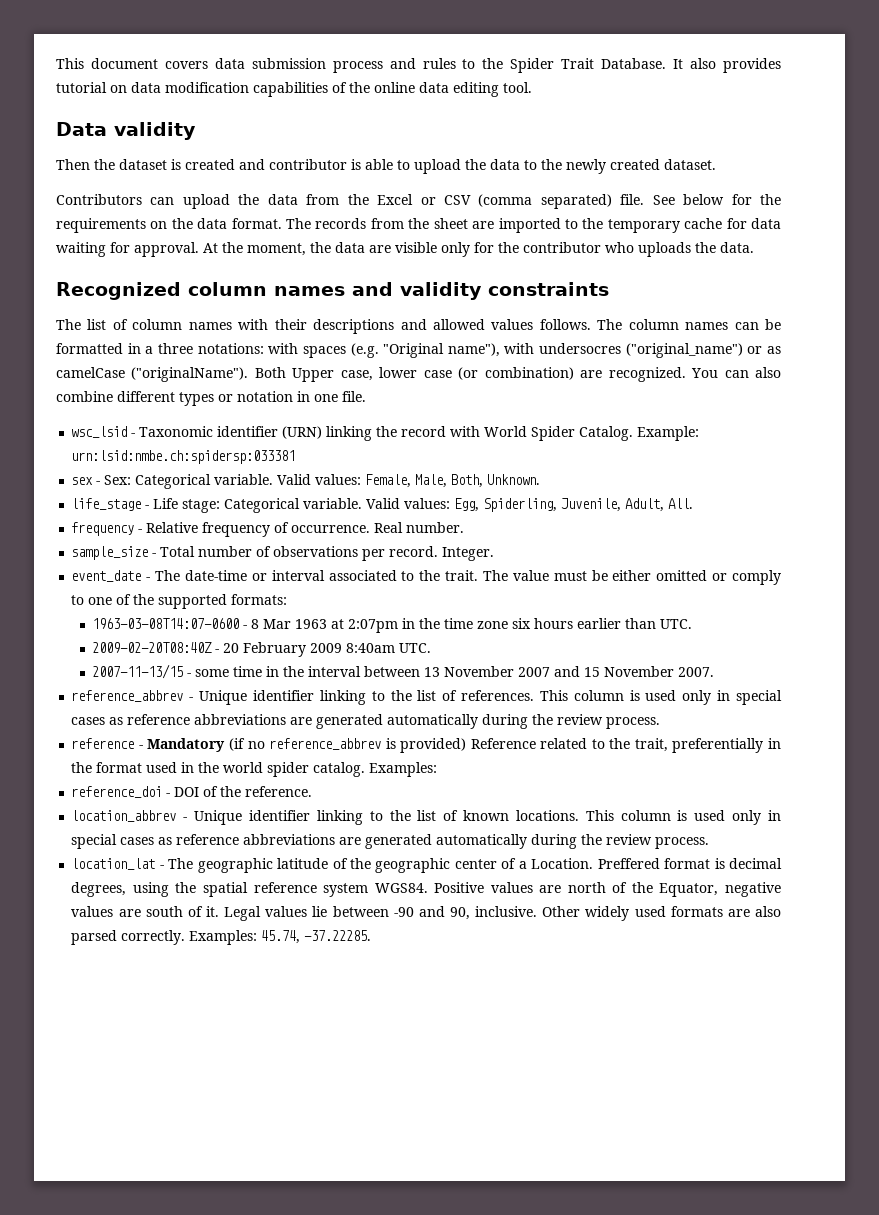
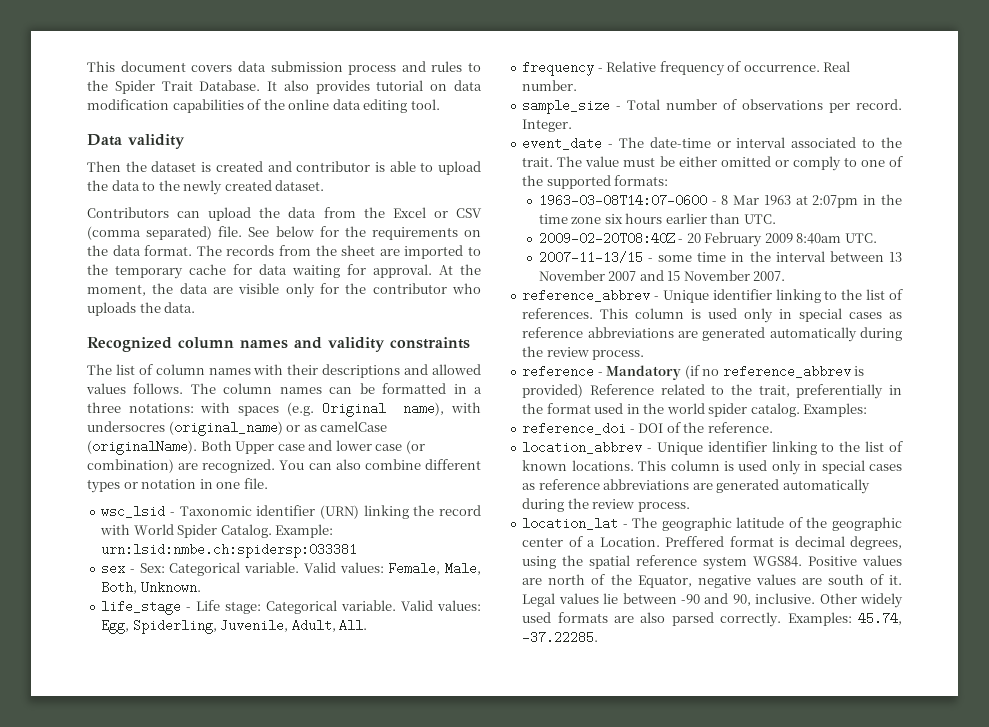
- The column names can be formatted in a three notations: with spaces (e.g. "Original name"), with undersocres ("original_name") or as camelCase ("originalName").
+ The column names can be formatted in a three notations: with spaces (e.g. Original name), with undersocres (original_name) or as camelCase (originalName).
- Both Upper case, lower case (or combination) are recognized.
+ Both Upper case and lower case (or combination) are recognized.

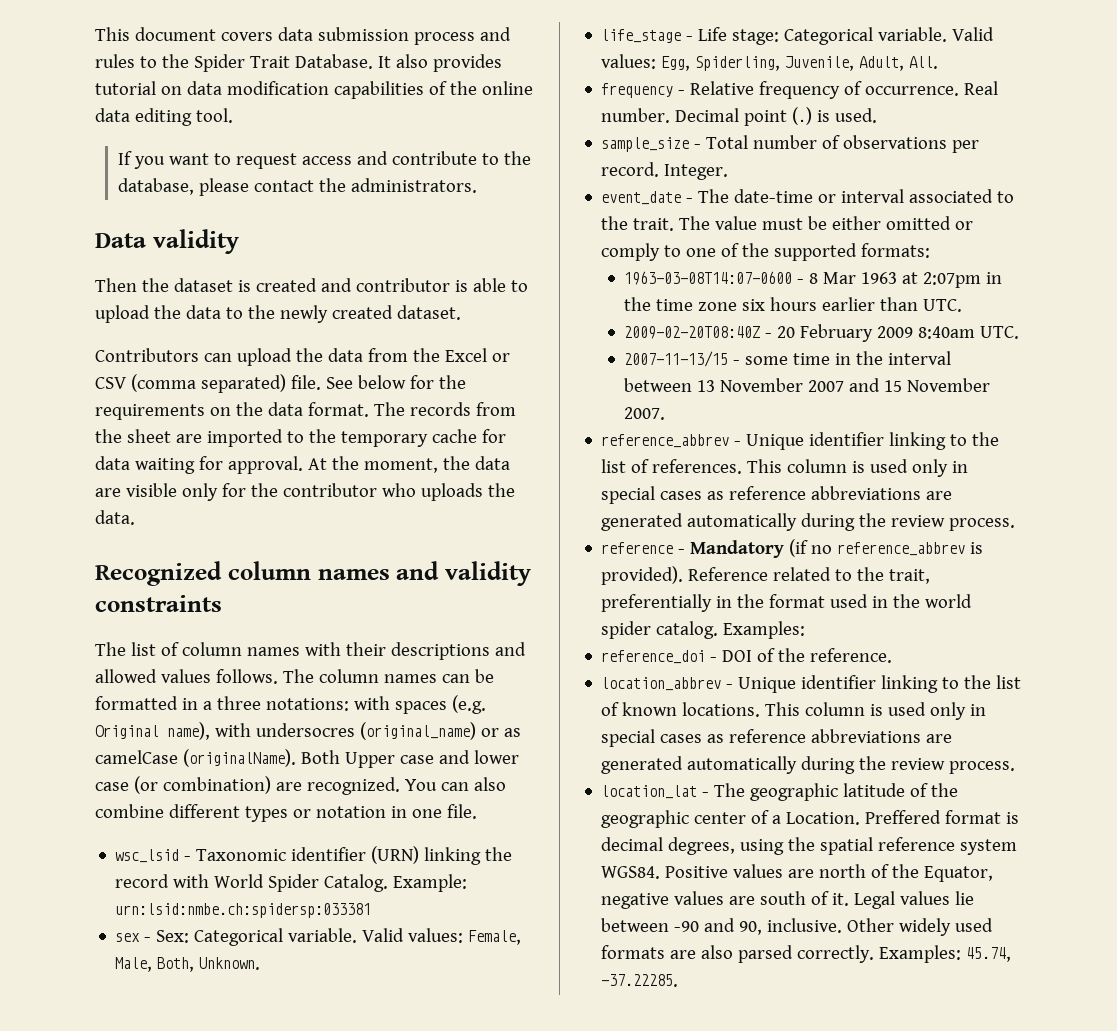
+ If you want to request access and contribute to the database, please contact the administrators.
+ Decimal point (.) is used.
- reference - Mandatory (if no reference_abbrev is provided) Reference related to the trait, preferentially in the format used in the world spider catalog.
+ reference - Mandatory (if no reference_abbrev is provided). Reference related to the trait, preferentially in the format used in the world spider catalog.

================

▶ **Task to carry out**
Every entry must be reproduced exactly, with the images left out.

▶ **Written response**
- The column names can be formatted in a three notations: with spaces (e.g. "Original name"), with undersocres ("original_name") or as camelCase ("originalName").
+ The column names can be formatted in a three notations: with spaces (e.g. Original name), with undersocres (original_name) or as camelCase (originalName).
- Both Upper case, lower case (or combination) are recognized.
+ Both Upper case and lower case (or combination) are recognized.

+ If you want to request access and contribute to the database, please contact the administrators.
+ Decimal point (.) is used.
- reference - Mandatory (if no reference_abbrev is provided) Reference related to the trait, preferentially in the format used in the world spider catalog.
+ reference - Mandatory (if no reference_abbrev is provided). Reference related to the trait, preferentially in the format used in the world spider catalog.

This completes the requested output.